Este
homem que estou ocupando é um tal Izidine Naíta, inspetor da
polícia. Sua profissão é avizinhada aos cães: fareja culpas onde
cai sangue. Estou num canto de sua alma, espreito-lhe com cuidado
para não atrapalhar os dentros dele. Porque este Izidine, agora, sou
eu. Vou com ele, vou nele, vou ele. Falo com quem ele fala. Desejo
quem ele deseja. Sonho quem ele sonha.
Neste
momento, por exemplo, estou viajando num helicóptero, em missão
enviada pela Nação. Meu hospedeiro anda esgravatando verdades sobre
quem matou Vasto Excelêncio, um mulato que foi responsável pelo
asilo de velhos de São Nicolau. Izidine iria percorrer labirintos e
embaraços. Com ele eu emigrava no penumbroso território de vultos,
enganos e mentiras.
Espreito
das nuvens, por cima das vertigens. Lá em baixo, faceando o mar se
vê a velha fortaleza colonial. É lá que fica o asilo, é lá que
estou enterrado. Tem graça que eu tenha saído diretamente das
profundezas para as nuvens. Olho da janela. A Fortaleza de São
Nicolau é uma pequenita mancha que cabe num pedacito de mundo. Minha
campa, essa nem se distingue. Vista do alto, a fortaleza é, antes,
uma fraqueleza. Se notam os escombros como costelas descaindo sobre o
barranco, frente à praia rochosa. Esse mesmo monumento que os
colonos queriam eternizar em belezas estava agora definhando. Minhas
madeirinhas, aquelas que eu ajeitara, agoniavam podres, sem remédio
contra o tempo e a maresia.
Durante
os longos anos da guerra, o asilo esteve isolado do resto do país. O
lugar cortara relações com o universo. As rochas, junto à praia,
dificultavam o acesso por mar. As minas, do lado interior, fechavam o
cerco. Apenas pelo ar se alcançava São Nicolau. De helicóptero iam
chegando mantimentos e visitantes.
A
paz se instalara, recente, em todo país. No asilo, porém, pouco
mudara. A fortaleza permanecia ainda rodeada de minas e ninguém
ousava sair ou entrar. Só um dos asilados, a velha Nãozinha, se
atrevia caminhar nos matos próximos. Mas ela era tão sem peso que
nunca poderia acionar um explosivo. Enquanto morto eu tinha sentido
os pés dessa velha me calcando o sono. E eram carícias, o mágico
toque da gente humana.
Agora,
eu me contrabandeava por essa fronteira que, antes, me separara da
luz. Este Izidine Naíta, este homem que me transporta, não tem
senão seis dias de destino. Suspeitará do seu próximo fim? Será
por isso que ele se apressa agora, decidido a ganhar tempo? Vou no
gesto do homem ao abrir uma pasta cheia de dactilografias. Na capa
está escrito Dossier. Vê-se uma fotografia. Izidine pergunta
em voz alta, apontando a imagem:
— Este
era Vasto Excelêncio?
— Posso
ver melhor?
Olho
a nossa companheira de viagem, sentada no banco de trás do
helicóptero. Fico com pena de não ter ocupado esse outro corpo.

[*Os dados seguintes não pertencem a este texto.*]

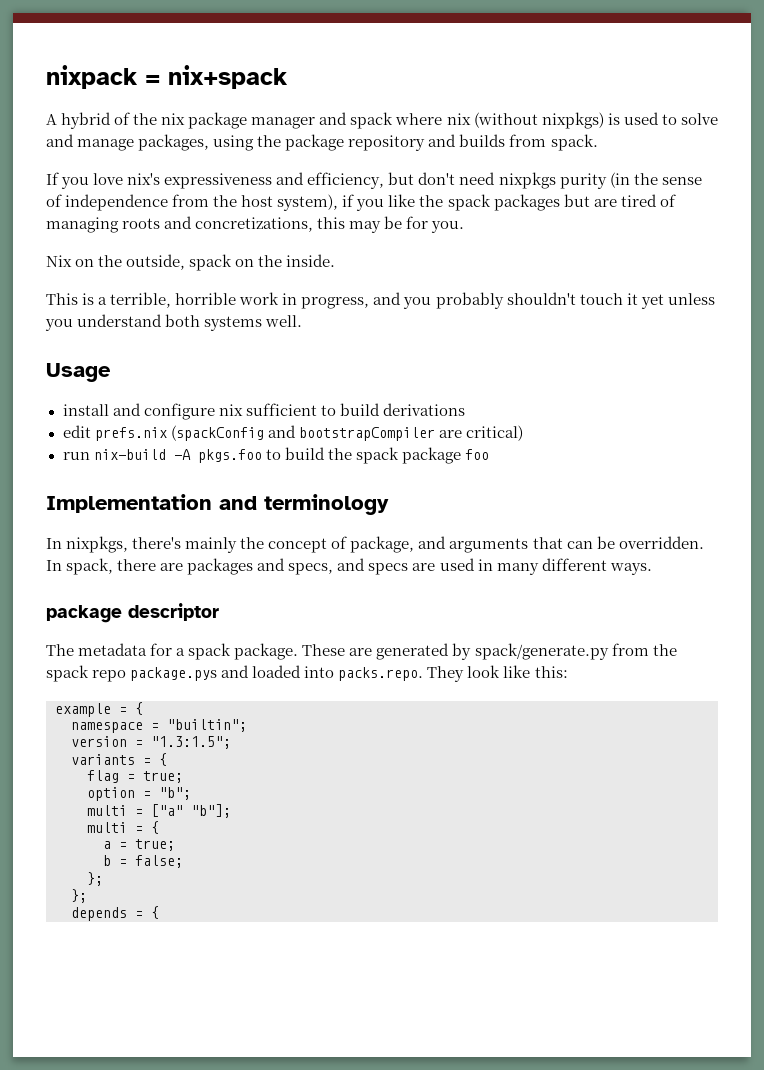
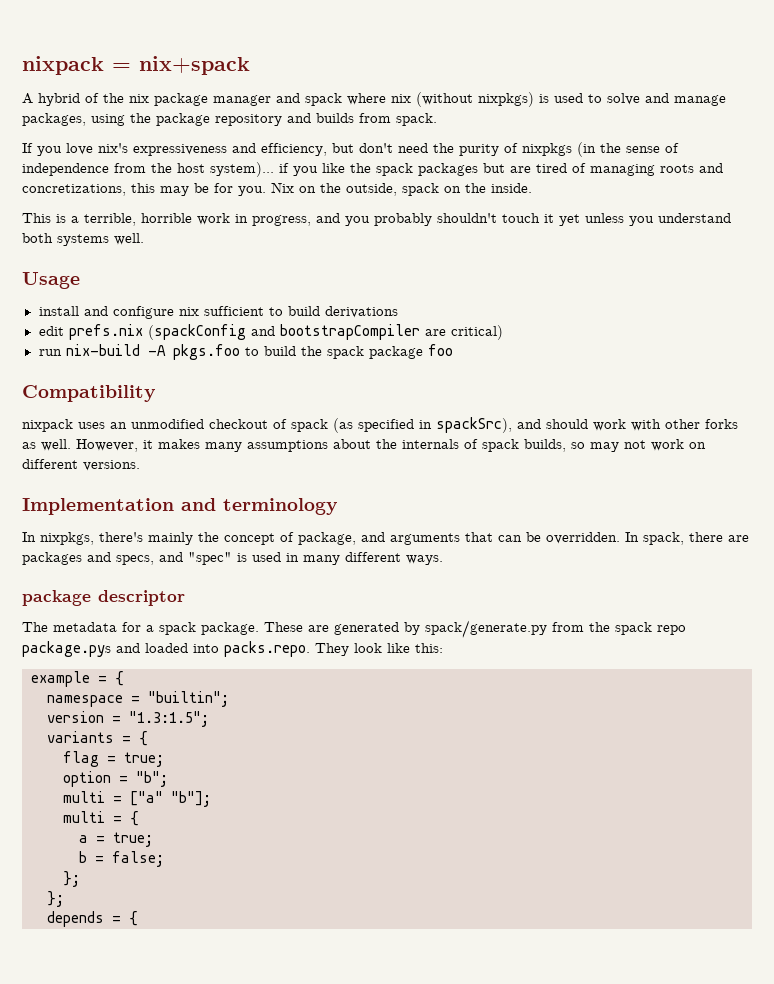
[498,172,607,189] nixpkgs purity -> [433,143,572,156] the purity of nixpkgs
[277,194,339,211] system), -> [210,162,274,177] system)...
(465, 227) // -> (266, 191) none
(489, 454) none -> [22,385,156,402] [22,417,738,433] [22,439,706,452] [22,459,140,471] // Compatibility // nixpack uses an unmodified checkout of spack (as specified in spackSrc), and should work with other forks as well. However, it makes many assumptions about the internals of spack builds, so may not work on different versions.
[368,563,436,575] specs are -> [188,552,247,565] "spec" is

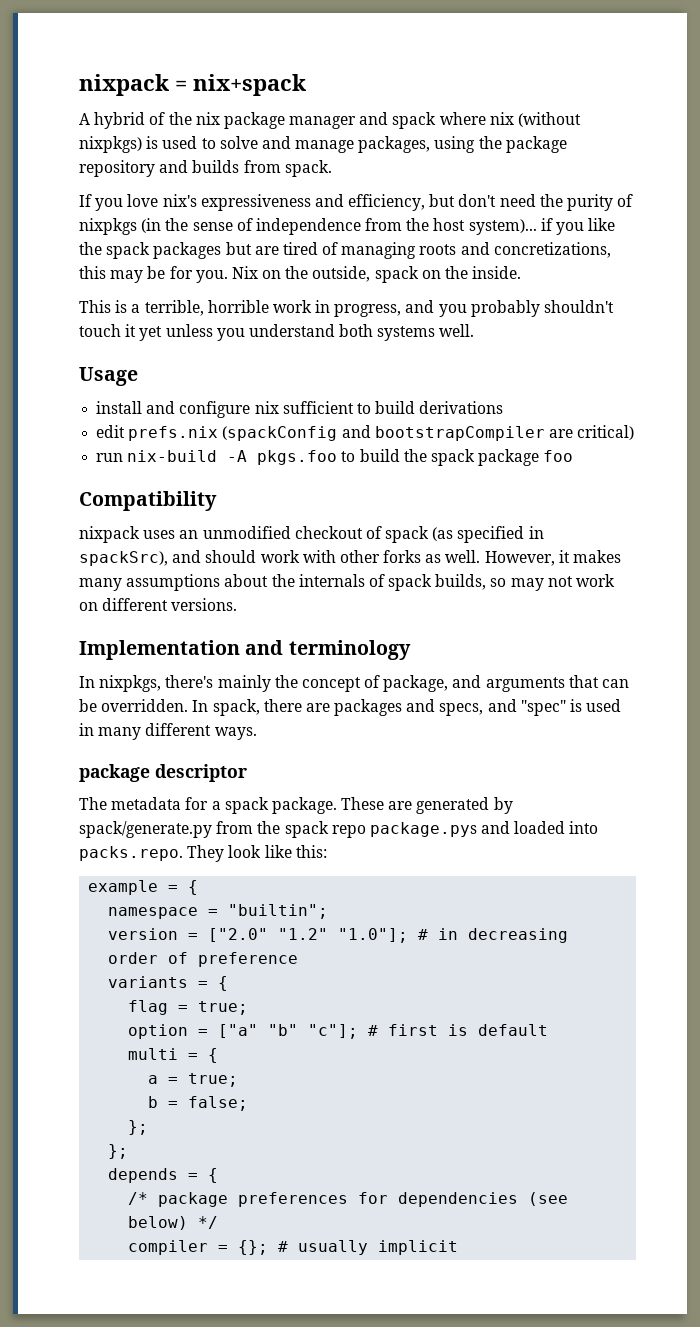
[129,711,209,727] "1.3:1.5"; -> [208,928,569,943] [108,952,299,967] ["2.0" "1.2" "1.0"]; # in decreasing order of preference
[136,771,168,787] [63,791,211,807] "b"; // multi = ["a" "b"]; -> [218,1024,549,1039] ["a" "b" "c"]; # first is default
(138, 918) none -> [128,1192,569,1207] [128,1216,219,1230] [128,1240,459,1255] // /* package preferences for dependencies (see below) */ // compiler = {}; # usually implicit

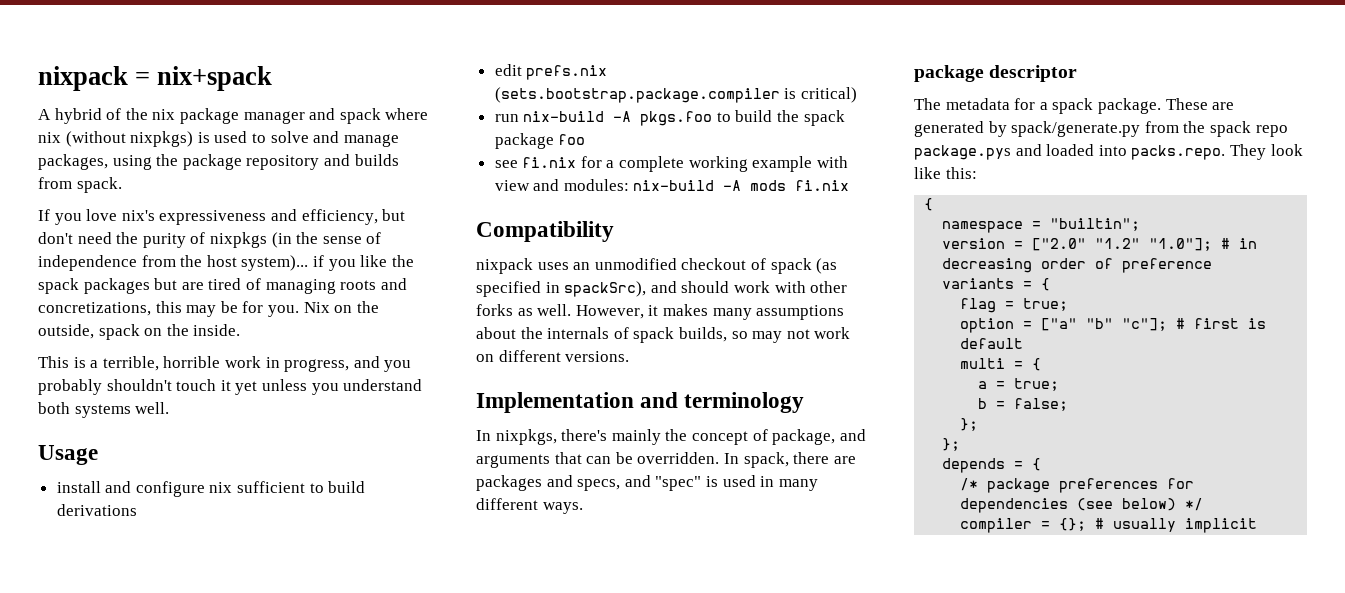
[222,425,573,441] (spackConfig and bootstrapCompiler are -> [494,87,797,103] (sets.bootstrap.package.compiler is
(574, 456) none -> [494,156,848,172] [494,179,850,191] // see fi.nix for a complete working example with view and modules: nix-build -A mods fi.nix
[88,880,179,895] example = -> (977, 173) none

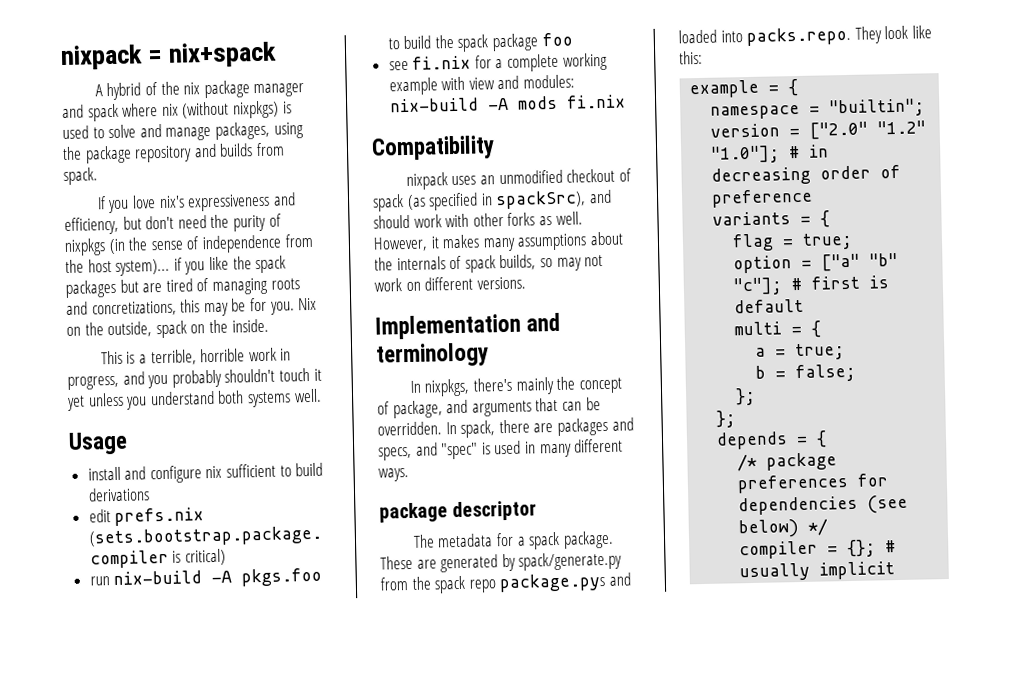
(977, 173) none -> [689,79,780,99] example =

Marta Gimo era mulher de se olhar e lamber os olhos. Tinha sido
enfermeira no asilo até à data do crime. Saíra apenas para
prestar-se a testemunhações e depoimentos em Maputo.
— Não
vejo aqui a mulher de Vasto, disse Izidine... vagueando um dedo
pela fotografia.
Marta
não reagiu. Olhou o mar, lá em baixo, como se, de repente, uma
tristeza a tivesse trespassado. Ficou com a foto nas mãos e
respondeu em suspiro:
— Nessa
altura, a mulher dele ainda não tinha chegado a São Nicolau.
Ela
permaneceu distante, a fotografia tombada sobre o assento. Me atentei
em Izidine e tive pena do homem que eu residia: ele estava perdido,
abarrotando dúvida. O que sabia ele? Que uma semana atrás, um
helicóptero viajara até à fortaleza para ir buscar Vasto
Excelêncio e sua esposa Ernestina. Excelêncio tinha sido promovido
a importante lugar no governo central. Contudo, quando chegaram a São
Nicolau já não o encontraram com vida. Alguém o tinha assassinado.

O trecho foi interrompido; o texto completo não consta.